__Work task__
Filter the lines below, copying only those with the string "frameworks".

(Change listing data)
▼

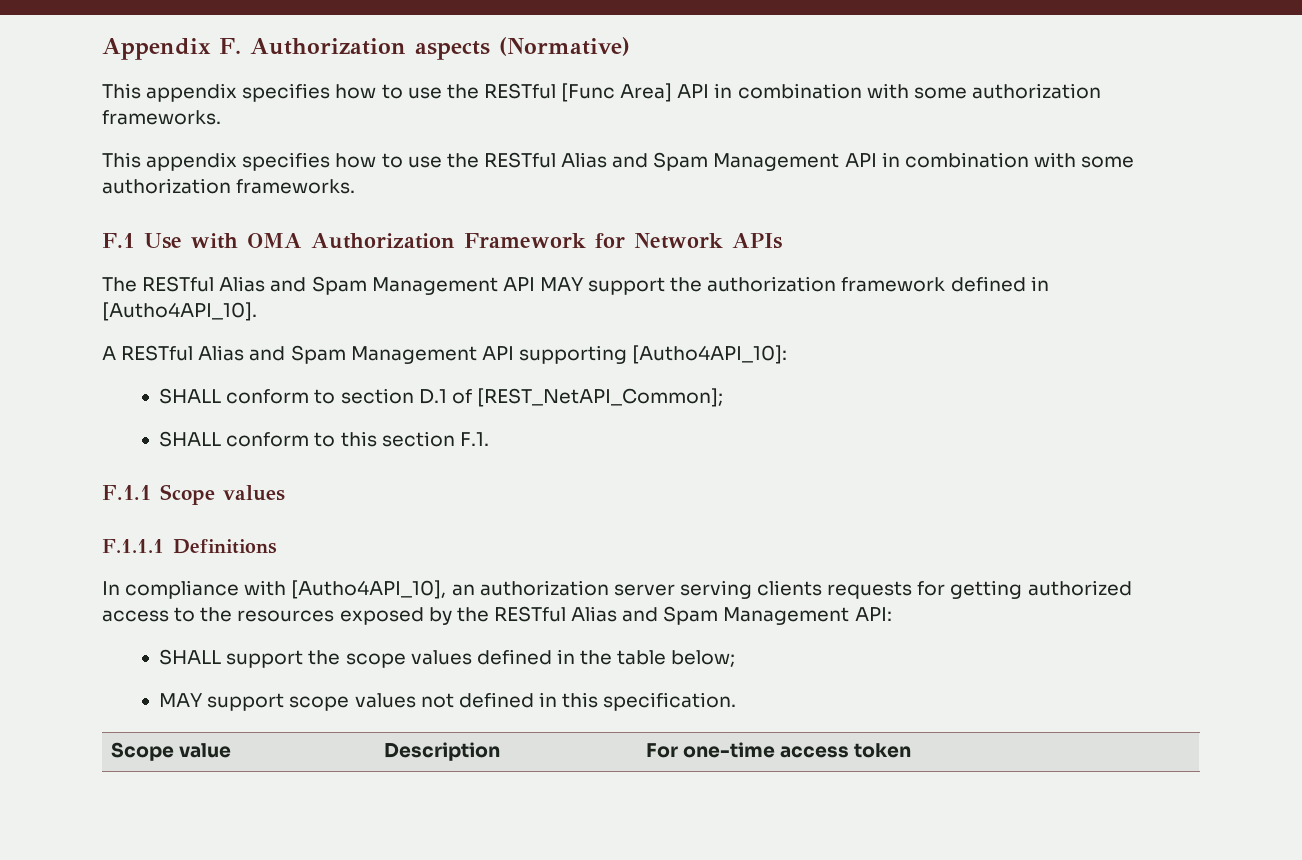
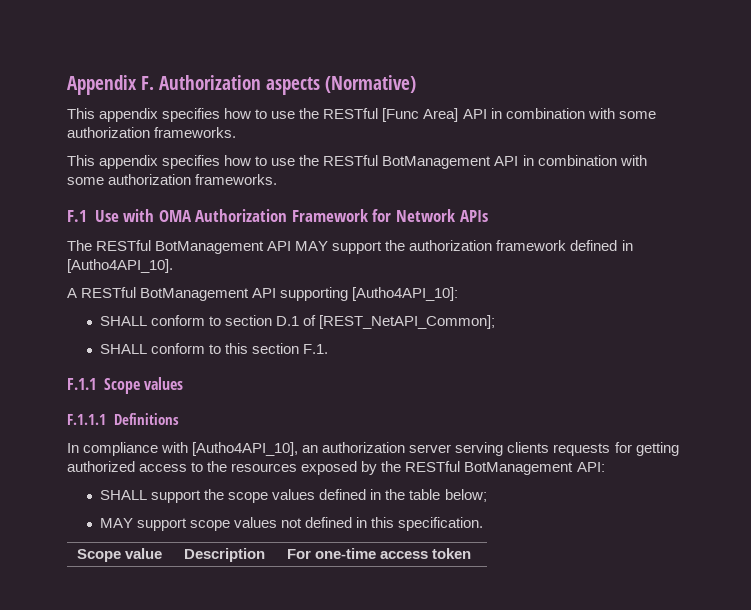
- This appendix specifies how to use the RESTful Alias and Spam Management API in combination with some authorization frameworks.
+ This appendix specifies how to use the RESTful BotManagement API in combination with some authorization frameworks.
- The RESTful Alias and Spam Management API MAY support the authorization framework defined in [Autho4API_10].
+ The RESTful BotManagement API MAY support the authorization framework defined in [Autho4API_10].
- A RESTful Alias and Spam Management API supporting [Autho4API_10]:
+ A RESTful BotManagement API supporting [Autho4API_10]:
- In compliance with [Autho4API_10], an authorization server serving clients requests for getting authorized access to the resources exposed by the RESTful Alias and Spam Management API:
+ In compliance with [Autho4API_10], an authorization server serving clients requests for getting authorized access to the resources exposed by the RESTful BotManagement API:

▲

__Response area__
- This appendix specifies how to use the RESTful Alias and Spam Management API in combination with some authorization frameworks.
+ This appendix specifies how to use the RESTful BotManagement API in combination with some authorization frameworks.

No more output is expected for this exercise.